In 1939 Howard University brought Marian to Washington, D.C., to perform. They tried to book Constitution Hall, but the Daughters of the American Revolution (D.A.R.), who ran the hall, refused to allow Marian to perform because she was black. First Lady Eleanor Roosevelt resigned from the D.A.R. over the incident.

Marian eventually performed on Easter Sunday at the Lincoln Memorial to a mixed-race crowd of 75,000 and a radio audience in the millions.

In 1943 the D.A.R. invited Marian to perform at Constitution Hall in support of the war effort. She agreed on the condition that the seating be mixed (as opposed to an all-white crowd or only allowing blacks to sit in the balcony). The D.A.R. agreed and it was the first time in the history of Constitution Hall that blacks and whites sat together.

I got choked up a few times reading the story and could barely keep it together. The injustice and cruelty of America’s history of racism is just stupid. I don’t have a better word for it.

At the point in the story when Marian isn’t allowed to apply to a music school—”We don’t take colored,” she’s told—there’s a picture of Marian’s mother comforting her. Lexi and I had this exchange:

“What’s wrong with her?” Lexi asked, pointing to the picture.

“She’s sad,” I said.

“Why is she sad?”

“They wouldn’t let her go to school because of the color of her skin.” My voice was already wavering, trying to hold it together.

“That’s not fair!” Like most kids, Lexi exclaims this over the most mundane things (no dessert, bed time, etc.), but she had real anger this time.

“No, it’s not fair,” I said, shaking my head and biting my lip to keep from sobbing.

Knowing her experience makes the words of the spirituals she sang all the more poignant: “Oh, nobody knows the trouble I see, nobody knows my sorrow…”

Overcoming Hate with Love

I have a hard time appreciating just how incredible the American Civil Rights movement was.

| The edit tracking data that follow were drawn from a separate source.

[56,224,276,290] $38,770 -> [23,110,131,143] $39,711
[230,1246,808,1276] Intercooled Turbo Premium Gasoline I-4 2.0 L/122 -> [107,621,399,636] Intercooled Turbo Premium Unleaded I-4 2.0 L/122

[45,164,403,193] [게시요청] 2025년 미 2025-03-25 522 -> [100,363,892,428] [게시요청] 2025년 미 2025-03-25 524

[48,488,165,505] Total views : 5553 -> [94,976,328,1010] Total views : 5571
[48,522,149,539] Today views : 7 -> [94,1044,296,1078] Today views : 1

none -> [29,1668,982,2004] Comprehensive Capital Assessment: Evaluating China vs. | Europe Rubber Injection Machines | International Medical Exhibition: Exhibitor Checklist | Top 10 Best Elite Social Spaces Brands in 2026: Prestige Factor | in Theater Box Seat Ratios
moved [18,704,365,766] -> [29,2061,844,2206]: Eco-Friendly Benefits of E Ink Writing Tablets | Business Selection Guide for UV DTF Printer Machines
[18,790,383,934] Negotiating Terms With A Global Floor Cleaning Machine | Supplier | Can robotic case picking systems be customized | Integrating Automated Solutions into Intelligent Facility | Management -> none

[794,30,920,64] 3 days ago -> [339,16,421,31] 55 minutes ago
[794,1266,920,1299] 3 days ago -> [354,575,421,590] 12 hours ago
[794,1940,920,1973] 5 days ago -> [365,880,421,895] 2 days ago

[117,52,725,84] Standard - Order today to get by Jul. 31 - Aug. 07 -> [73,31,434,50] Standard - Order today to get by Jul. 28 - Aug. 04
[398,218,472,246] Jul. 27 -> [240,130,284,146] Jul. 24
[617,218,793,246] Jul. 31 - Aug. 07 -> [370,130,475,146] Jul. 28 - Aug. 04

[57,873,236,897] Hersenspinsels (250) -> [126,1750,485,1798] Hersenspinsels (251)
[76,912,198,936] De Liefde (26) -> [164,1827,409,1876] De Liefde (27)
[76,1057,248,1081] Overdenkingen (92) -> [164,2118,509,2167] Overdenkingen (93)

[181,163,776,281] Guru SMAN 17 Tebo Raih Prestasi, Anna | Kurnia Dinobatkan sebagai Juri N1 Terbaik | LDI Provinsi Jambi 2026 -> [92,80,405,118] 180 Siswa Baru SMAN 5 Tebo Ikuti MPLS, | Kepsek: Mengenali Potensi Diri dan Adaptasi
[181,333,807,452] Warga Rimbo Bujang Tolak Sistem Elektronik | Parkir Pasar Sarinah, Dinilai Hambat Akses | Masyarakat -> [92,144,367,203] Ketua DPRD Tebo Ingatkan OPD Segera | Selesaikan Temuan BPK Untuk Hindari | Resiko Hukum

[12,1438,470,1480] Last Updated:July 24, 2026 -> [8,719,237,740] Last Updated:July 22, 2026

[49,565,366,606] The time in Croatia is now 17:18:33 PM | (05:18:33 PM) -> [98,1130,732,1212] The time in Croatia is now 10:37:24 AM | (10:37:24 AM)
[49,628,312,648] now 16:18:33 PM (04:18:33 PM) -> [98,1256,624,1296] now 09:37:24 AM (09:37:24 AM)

I just watched this video, how to defeat the KKK, and then did minimal research on Wade Watts and read this story about his interactions with former KKK leader Johnny Lee Clary. Watts was one of many heroes in this movement, a man I’d never heard of before. I love this story:

When Oklahoma State Sen. Gene Stipe and civil rights activist Wade Watts walked into a restaurant in the late 1950s, a waitress confronted them at the door and told Watts, an African American, that the restaurant did not serve Negroes.

With a smile, Watts replied, “I don’t eat Negroes. I just came to get some ham and eggs.”

And that’s tame compared to Watts’ reactions to Clary as detailed in the video. That’s incredible love in the face of overwhelming and completely overt hatred.